8. Damage to the pituitary gland. When the pituitary is damaged by a tumour, radiation, or surgery, it may no longer be able to give the thyroid instructions and the thyroid may stop making enough hormone.

Hypothyroidism is more common nowadays and affecting at a young age than you would believe. Millions of people are currently hypothyroid and don’t know it.

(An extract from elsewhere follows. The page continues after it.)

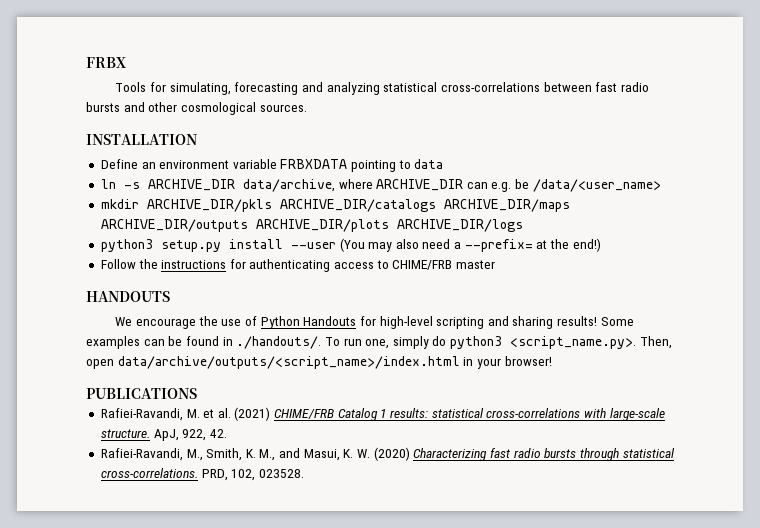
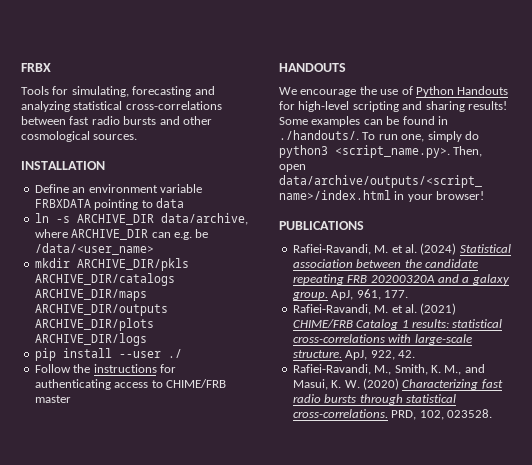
- python3 setup.py install --user (You may also need a --prefix= at the end!)
+ pip install --user ./
+ Rafiei-Ravandi, M. et al. (2024) Statistical association between the candidate repeating FRB 20200320A and a galaxy group. ApJ, 961, 177.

It seldom causes symptoms in the early stages, but over time, untreated hypothyroidism can cause a number of health problems such as obesity, joint pain, infertility and heart disease, if untreated.

Risk factors

Although anyone can develop hypothyroidism, you’re at an increased risk if you:

• Are a woman older than age 60
• Have an autoimmune disease
• Have a family history of thyroid disease
• Have other autoimmune diseases, such as rheumatoid arthritis or lupus, a chronic inflammatory condition
• Have been treated with radioactive iodine or anti-thyroid medications
• Received radiation to your neck or upper chest
• Have had thyroid surgery (partial thyroidectomy)
• Have been pregnant or delivered a baby within the past six months

Untreated hypothyroidism can lead to a number of health problems:

Goitre. The deficiency of iodine in the body can cause goitre. Constant stimulation of the thyroid gland to release more thyroid hormones may lead to enlargement of the gland leading to a condition known as goitre. Although generally not uncomfortable, a large goitre can affect your appearance and may interfere with swallowing or breathing.

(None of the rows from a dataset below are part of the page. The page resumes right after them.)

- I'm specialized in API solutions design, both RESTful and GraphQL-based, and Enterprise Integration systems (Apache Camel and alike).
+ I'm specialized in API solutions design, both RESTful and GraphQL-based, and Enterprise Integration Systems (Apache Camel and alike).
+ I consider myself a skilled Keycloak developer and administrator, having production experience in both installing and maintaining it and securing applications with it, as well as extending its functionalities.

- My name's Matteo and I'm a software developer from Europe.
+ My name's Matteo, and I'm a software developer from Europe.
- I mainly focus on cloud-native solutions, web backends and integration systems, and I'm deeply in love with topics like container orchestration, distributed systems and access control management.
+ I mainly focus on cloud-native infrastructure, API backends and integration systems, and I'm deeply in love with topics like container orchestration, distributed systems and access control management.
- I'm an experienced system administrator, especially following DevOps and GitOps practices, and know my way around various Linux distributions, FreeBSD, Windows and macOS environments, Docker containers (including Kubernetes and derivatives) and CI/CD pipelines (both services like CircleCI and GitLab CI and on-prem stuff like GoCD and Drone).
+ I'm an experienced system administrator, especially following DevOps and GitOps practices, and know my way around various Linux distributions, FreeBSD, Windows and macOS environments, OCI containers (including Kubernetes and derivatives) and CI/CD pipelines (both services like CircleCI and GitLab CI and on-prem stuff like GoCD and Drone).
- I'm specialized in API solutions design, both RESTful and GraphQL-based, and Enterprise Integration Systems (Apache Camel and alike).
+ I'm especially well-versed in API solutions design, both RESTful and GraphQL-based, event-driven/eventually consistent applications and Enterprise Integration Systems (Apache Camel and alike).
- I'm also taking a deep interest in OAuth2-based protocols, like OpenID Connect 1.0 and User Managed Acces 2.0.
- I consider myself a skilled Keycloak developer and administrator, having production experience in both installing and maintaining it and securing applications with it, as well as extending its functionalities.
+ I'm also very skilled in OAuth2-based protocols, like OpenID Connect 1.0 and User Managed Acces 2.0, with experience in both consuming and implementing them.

Heart problems. Hypothyroidism is associated with an increased risk of heart disease, primarily because of the elevation of low-density lipoprotein (LDL) cholesterol levels in people with an underactive thyroid. Hypothyroidism can also lead to an enlarged heart and heart failure.

Mental health issues. Depression may occur early in hypothyroidism and can also cause slowed mental functioning or lethargy.

Peripheral neuropathy. Long-term uncontrolled hypothyroidism can cause damage to the nerves that carry information from your brain and spinal cord to the rest of your body. Signs and symptoms of peripheral neuropathy may include pain, numbness and tingling in the area affected by the nerve damage. It may also cause muscle weakness or loss of muscle control.

Infertility. Low levels of thyroid hormone can interfere with ovulation, which impairs fertility.

Birth defects. Babies born to women with untreated thyroid disease may have a higher risk of birth defects than may babies born to healthy mothers. These children are also more prone to serious intellectual and developmental problems. Infants with untreated hypothyroidism present at birth are at risk of serious problems with both physical and mental development. But if this condition is diagnosed within the first few months of life, the chances of normal development are excellent.

You need to undergo a simple blood test that measures your TSH level and thyroid hormone thyroxine levels. A low level of thyroxine and a high level of TSH indicate an underactive thyroid.


Treatment is lifelong as it’s a deficiency disorder, if not supplemented then there can be permanent damage to the heart, kidney, brain.

No lifestyle transformation works as a treatment but weight control in addition to treatment is most essential.

Treatment includes supplementing the body with thyroid hormone depending on the level of hormone deficiency in the body. This oral medication restores adequate hormone levels, reversing the signs and symptoms of hypothyroidism.
Along with this supplementation adapting to healthy lifestyle pattern and maintaining ideal body weight.